Pain in fish
Pain is a complex state, with a distinct perceptual quality but also associated with suffering, which is an emotional state. Many people believe that the only fully reliable way of determining the presence of pain is by introspection.[clarification needed] Because of this complexity, the presence of pain in an animal, or another human for that matter, cannot be determined unambiguously using observational methods, but the conclusion that animals experience pain is often inferred on the basis of comparative brain physiology and physical and behavioural reactions. Some specialists currently believe that all higher vertebrates feel pain, and that certain invertebrates, like the octopus, might too. Animal protection advocates have raised concerns about the possible suffering of fish caused by angling. In light of recent research, some countries, like Germany, have banned specific types of fishing. The idea that animals might not feel pain as human beings feel it traces back to the 17th-century French philosopher, Rene Descartes, who argued that animals do not experience pain and suffering, because they lack consciousness. Bernard Rollin of Colorado State University, the principal author of two U.S. federal laws regulating pain relief for animals, writes that researchers remained unsure into the 1980s as to whether animals experience pain, and veterinarians trained in the U.S. before 1989 were simply taught to ignore animal pain. In his interactions with scientists and other veterinarians, Rollin was regularly asked to "prove" that animals are conscious, and to provide "scientifically acceptable" grounds for claiming that they feel pain. Carbone writes that the view that animals feel pain differently is now a minority one. Academic reviews of the topic are more equivocal, noting that although the argument that animals have at least simple conscious thoughts and feelings has strong support; some critics continue to question how reliably animal mental states can be determined. Veterinary medicine uses, for actual or potential animal pain, the same analgesics and anesthetics used in humans. There is a great deal of research on anaesthesia and analgesia in fish.
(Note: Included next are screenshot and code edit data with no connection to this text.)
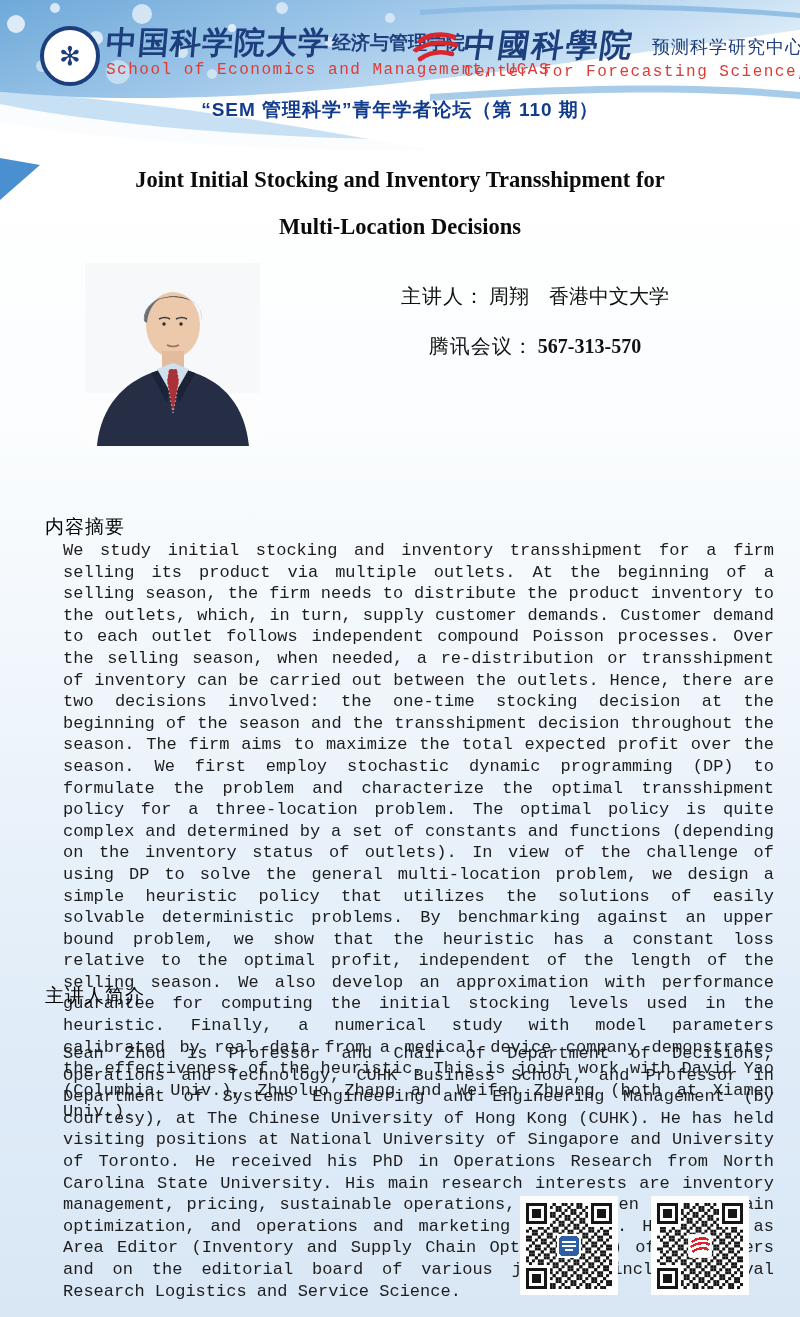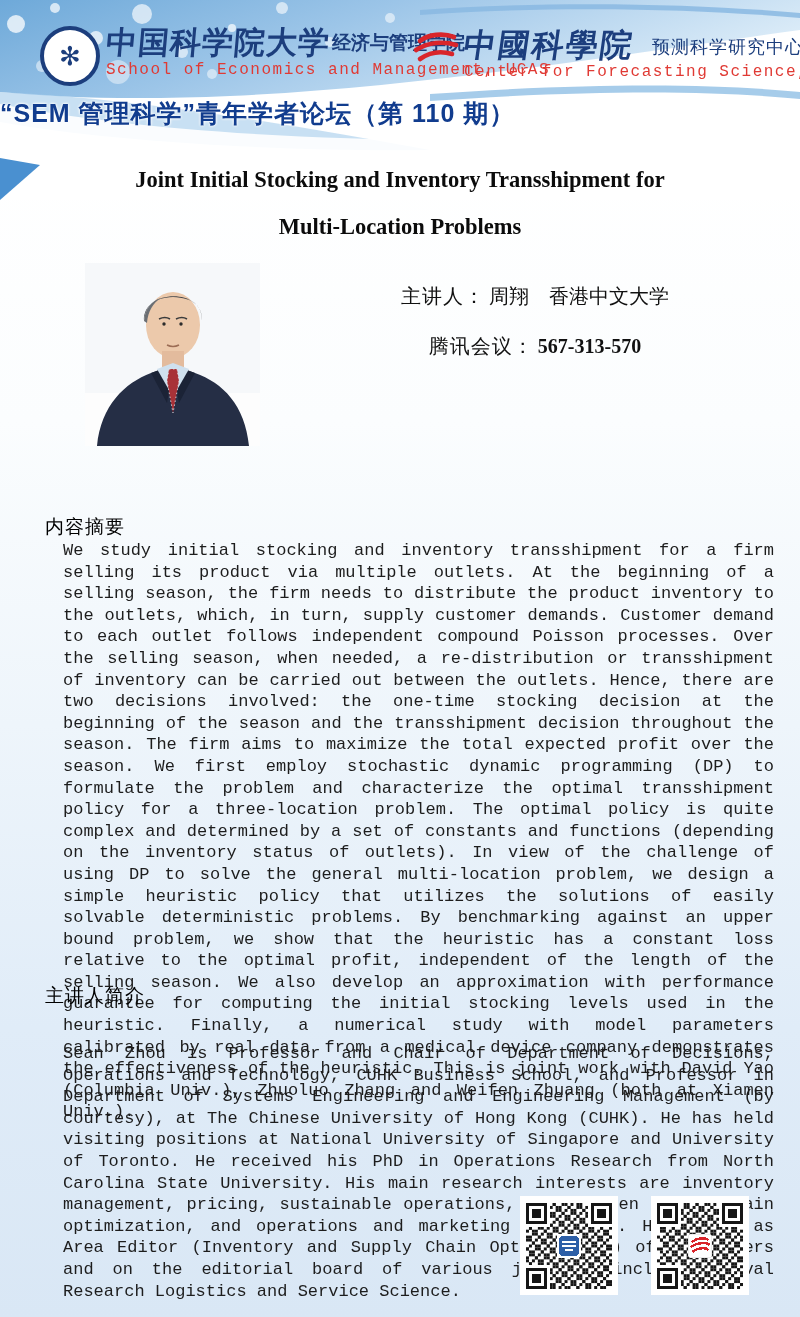--- a/index.html
+++ b/index.html
@@ -23,8 +23,8 @@
   .callig2{font-family:"Liberation Serif","DejaVu Serif",serif;font-weight:bold;color:#1c3e7d;
            font-size:32px;line-height:34px;letter-spacing:2px;transform:skewX(-8deg);display:inline-block;}
   .centercn{font-size:18px;color:#1c3e7d;display:inline-block;vertical-align:3px;margin-left:18px;letter-spacing:1px;}
-  .banner{position:absolute;top:97px;left:0;width:800px;
-          font-size:25px;font-weight:bold;color:#113c8e;letter-spacing:1px;
+  .banner{position:absolute;top:97px;left:0;width:800px;text-align:center;
+          font-size:19px;font-weight:bold;color:#113c8e;letter-spacing:1px;
           text-shadow:0 0 3px #fff,0 0 3px #fff;}
   .entitle{position:absolute;top:156px;left:0;width:800px;text-align:center;
            font-family:"Liberation Serif","DejaVu Serif",serif;font-weight:bold;color:#0b0b0b;

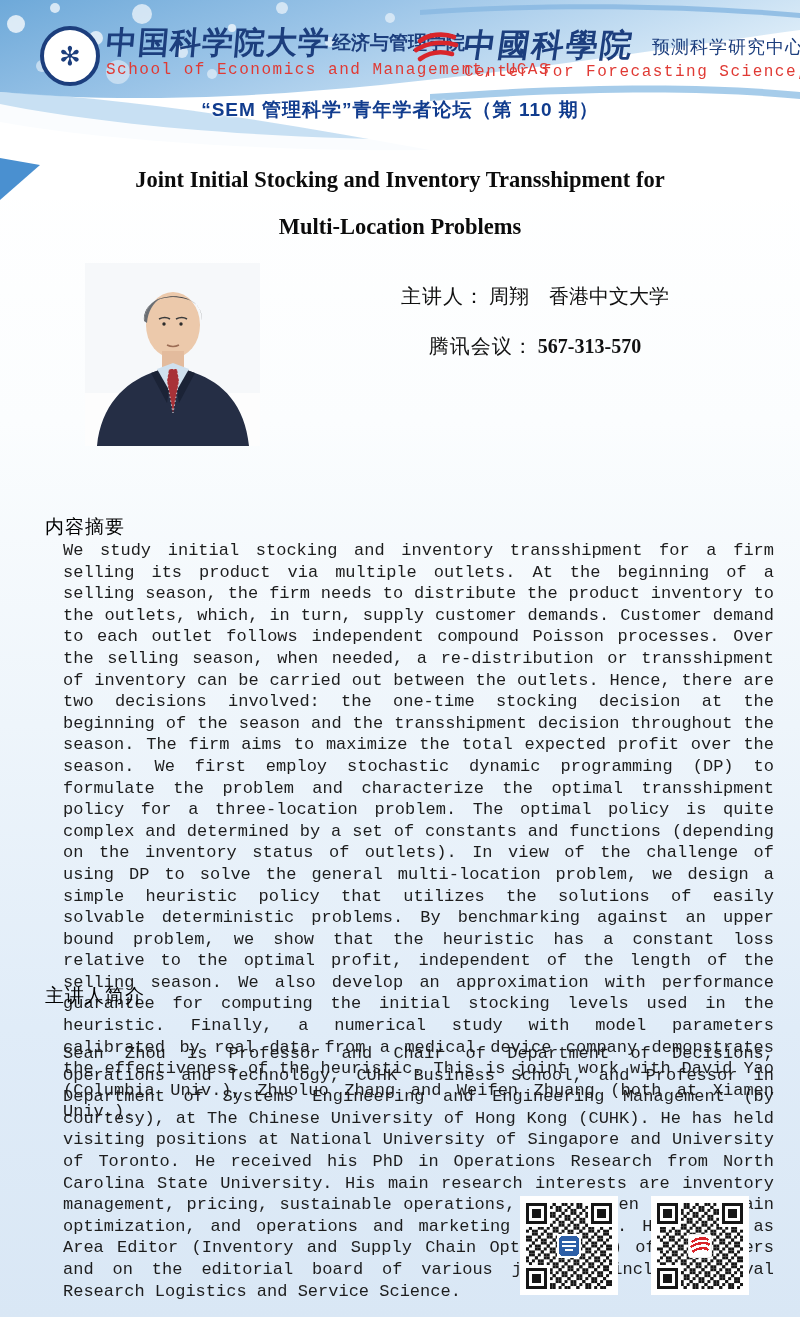--- a/index.html
+++ b/index.html
@@ -115,7 +115,7 @@
 
   <div class="entitle">
     <div>Joint Initial Stocking and Inventory Transshipment for</div>
-    <div>Multi-Location Problems</div>
+    <div>Multi-Location Decisions</div>
   </div>
 
   <svg class="photo" viewBox="0 0 175 183">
Experiments by William Tavolga provide evidence that fish respond to potentially noxious stimuli. For instance, in TavolgaТs experiments, toadfish grunted when electrically shocked, and over time they came to grunt at the mere sight of an electrode. Additional tests conducted
at the Roslin Institute and University of Edinburgh, in which bee venom and acetic acid was injected into the lips of rainbow trout, resulted in fish rubbing their lips along the sides and floors of their tanks, which the researchers believe was an effort to relieve themselves of pain. One researcher argues about the definition of pain used in the studies. Since this initial work Dr Lynne Sneddon and her lab have characterised alleged pain responses in rainbow trout, common carp and zebrafish. However, when these experiments were replicated by Newby and Stevens (2008, 2009), without anaesthetic, rocking and rubbing behaviour was not observed, suggesting that some of the alleged "pain" responses observed by Sneddon and co-workers were likely to be due to recovery of the fish from anaesthesia.,  Goldfish In a 2009 paper, Janicke Nordgreen from the Norwegian School of Veterinary Science, Joseph Garner from Purdue University, and others, published research which concluded that goldfish do feel pain, and that their reactions to pain are much like those of humans. "There has been an effort by some to argue that a fish's response to a noxious stimulus is merely a reflexive action, but that it didn't really feel pain," Garner said. "We wanted to see if fish responded to potentially painful stimuli in a reflexive way or a more clever way." The fish were divided into two groups, one given morphine and the other saline. They were then subjected to unpleasant temperatures. The fish that were given saline subsequently acted with defensive behaviours, indicating anxiety, wariness and fear, whereas those given morphine did not. Nordgreen said that the behavioural differences they found showed that fish feel both reflexive and cognitive pain. "The experiment shows that fish do not only respond to painful stimuli with reflexes, but change their behavior also after the event," Nordgreen said. "Together with what we know from experiments carried out by other groups, this indicates that the fish consciously perceive the test situation as painful and switch to behaviors indicative of having been through an aversive experience." In 2013 Rose et al. reviewed this and other studies which concluded that pain had been found in fish. They claimed that the results from such research are due to poor design and misinterpretation, and that the researchers were unable to distinguish unconscious detection of injurious stimuli (nociception) from conscious pain.